Selon les termes du Droit international, le Sahara occidental est actuellement un territoire non-autonome. Ce statut doit amener le cartographe à représenter le Sahara occidental comme un territoire à part entière, distinct du Maroc et de la RASD. C’est-à-dire avec des frontières en traits pleins et avec des figurés surfaciques différents de ceux des deux entités étatiques – ou mêlant les deux si l’on souhaite souligner les deux futurs possibles conformément aux options du referendum d’autodétermination. Une carte du Sahara occidental selon les faits actuels ferait apparaître deux zones relevant de deux administrations différentes – le Maroc et la RASD – séparées par le mur de défense marocain. Il conviendrait d’y ajouter une bande de cinq kilomètres de large, le long du côté Est de ce mur, pour représenter la zone tampon instaurée avec le cessez-le-feu et qui est sous contrôle de l’ONU, donc sous administration de la communauté internationale.
Pour les autorités marocaines, le Sahara occidental ne constitue plus une entité géographique à part entière. Il prend rang parmi les 16 régions administratives qui composent le royaume.
Sur cette carte extraite d’un manuel scolaire algérien, le Maroc est représenté sans le Sahara occidental. Fidèle alliée du Front Polisario, l’Algérie, qui accueille sur son territoire les camps de réfugiés de Tindouf, n’a jamais accepté l’occupation du Sahara occidental par le Maroc. Son point de vue s’est d’ailleurs imposé au sein de l’Union africaine. Sur cette carte, le Sahara occidental reste une entité sans nom.
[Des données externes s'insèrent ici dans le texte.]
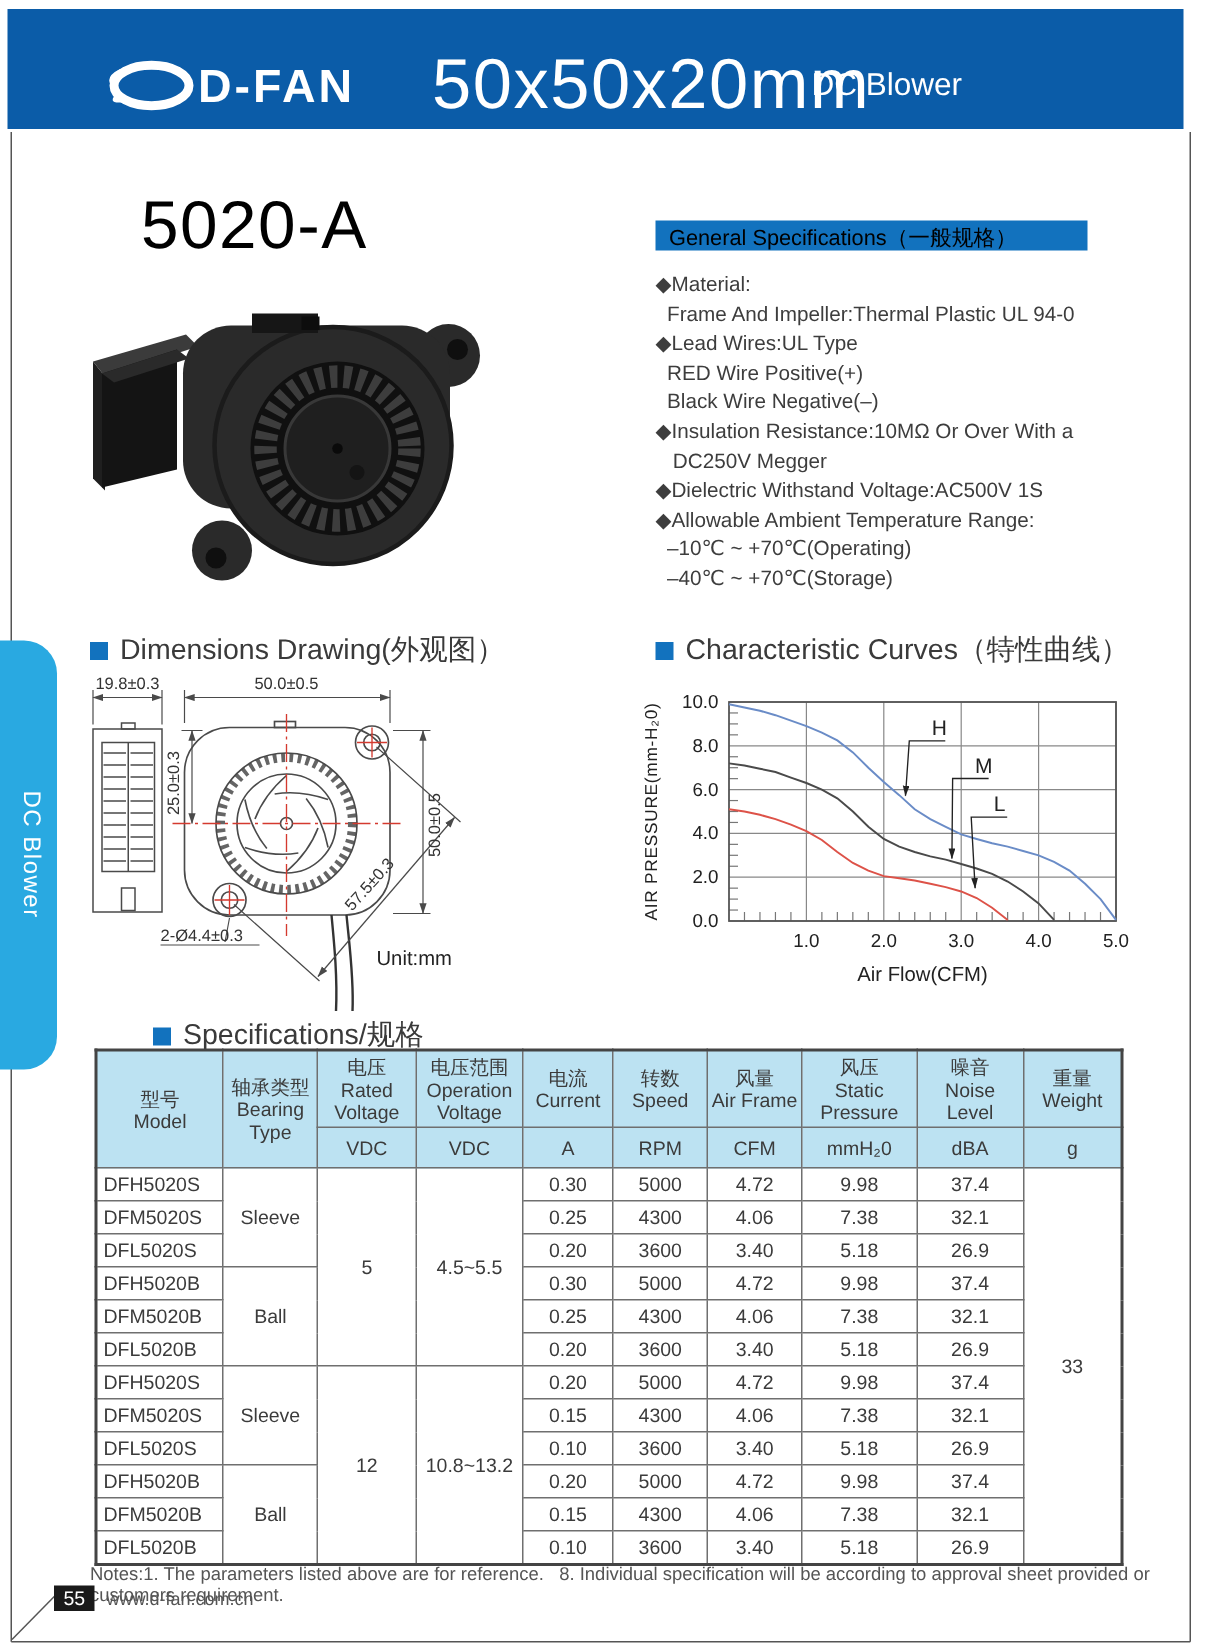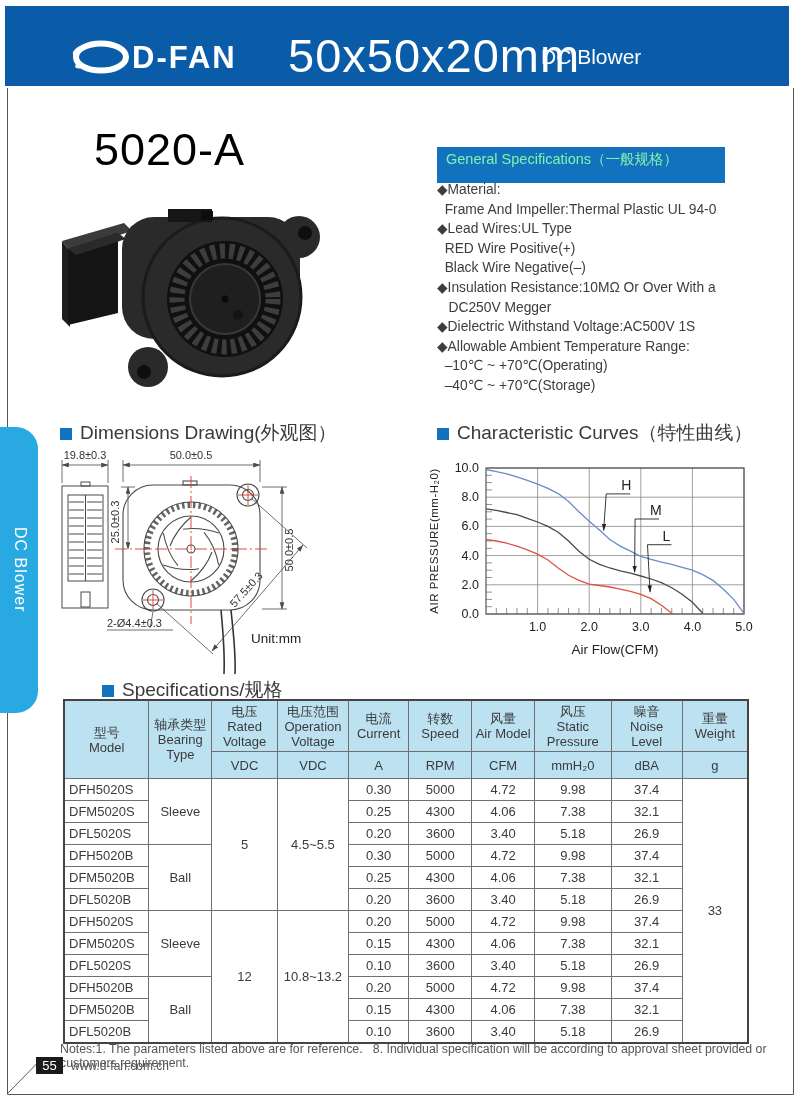--- a/index.html
+++ b/index.html
@@ -21,8 +21,8 @@
             writing-mode:vertical-rl;text-orientation:mixed;text-align:center;
             color:#fff;font-size:16px;letter-spacing:1px;}
   
-  .gs-bar{position:absolute;left:437px;top:147px;width:288px;height:36px;line-height:25px;
-          background:#1272be;color:#86efac;font-size:14.5px;padding-left:9px;box-sizing:border-box;}
+  .gs-bar{position:absolute;left:437px;top:147px;width:288px;height:20px;line-height:25px;
+          background:#1272be;color:#000000;font-size:14.5px;padding-left:9px;box-sizing:border-box;}
   .gs-list{position:absolute;left:437px;top:180px;width:350px;font-size:13.8px;
            line-height:19.6px;color:#3d3d3d;white-space:pre-wrap;}
   

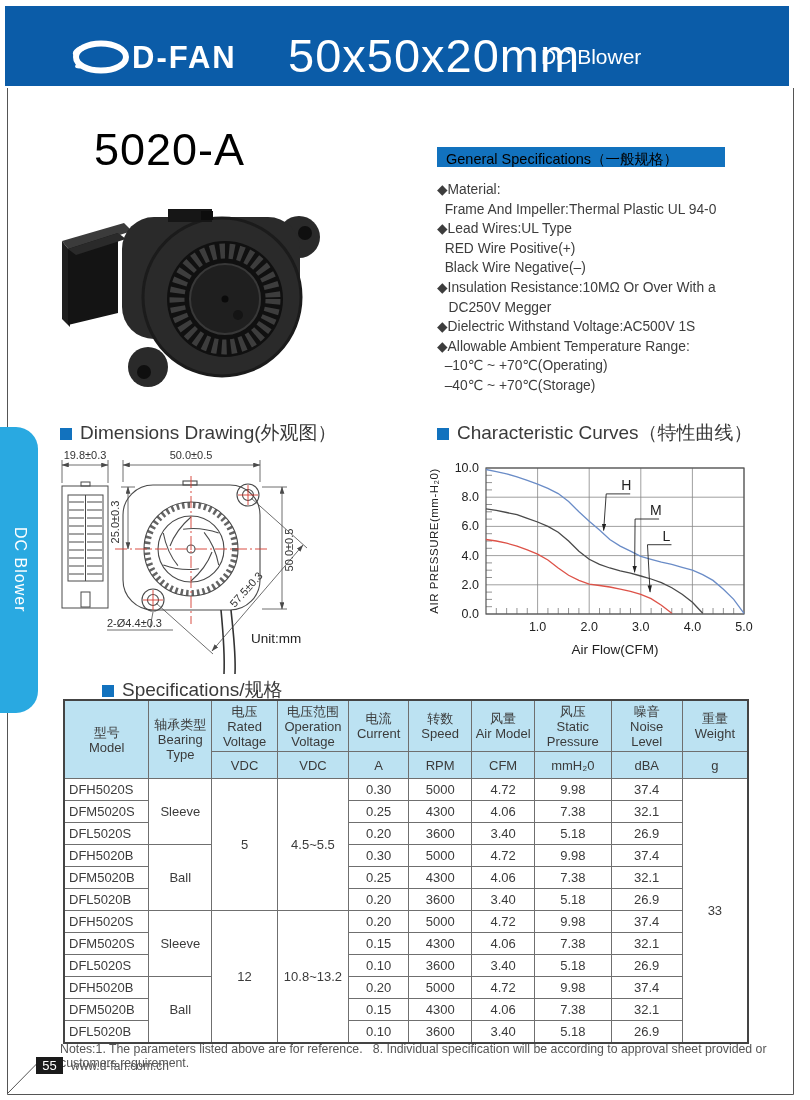--- a/index.html
+++ b/index.html
@@ -295,7 +295,7 @@
           <th>转数
 Speed</th>
           <th>风量
-Air Model</th>
+Air Frame</th>
           <th>风压
 Static
 Pressure</th>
Que ce soit par rapport au Droit ou aux faits, le Maroc diffuse donc des cartes fallacieuses. C’est de bonne guerre. Ce qui est grave, scientifiquement parlant, c’est que des chercheurs contribuent à la diffusion de cette vision partiale qu’ils présentent pourtant comme conforme à la réalité. Non ! Le Sahara n’est pas marocain, pas plus que sahraoui, du moins en l’état actuel des choses. Scientifiquement parlant, ou bien on le considère comme non-autonome et on le représente en tant que tel, ou bien on le voit selon la division « Ouest-Maroc/Est-RASD ». Cette seconde option ne peut, en aucun cas, être assimilée à une reconnaissance de souveraineté. Il s’agit de la cartographie du Sahara occidental tel qu’il se présente concrètement aujourd’hui.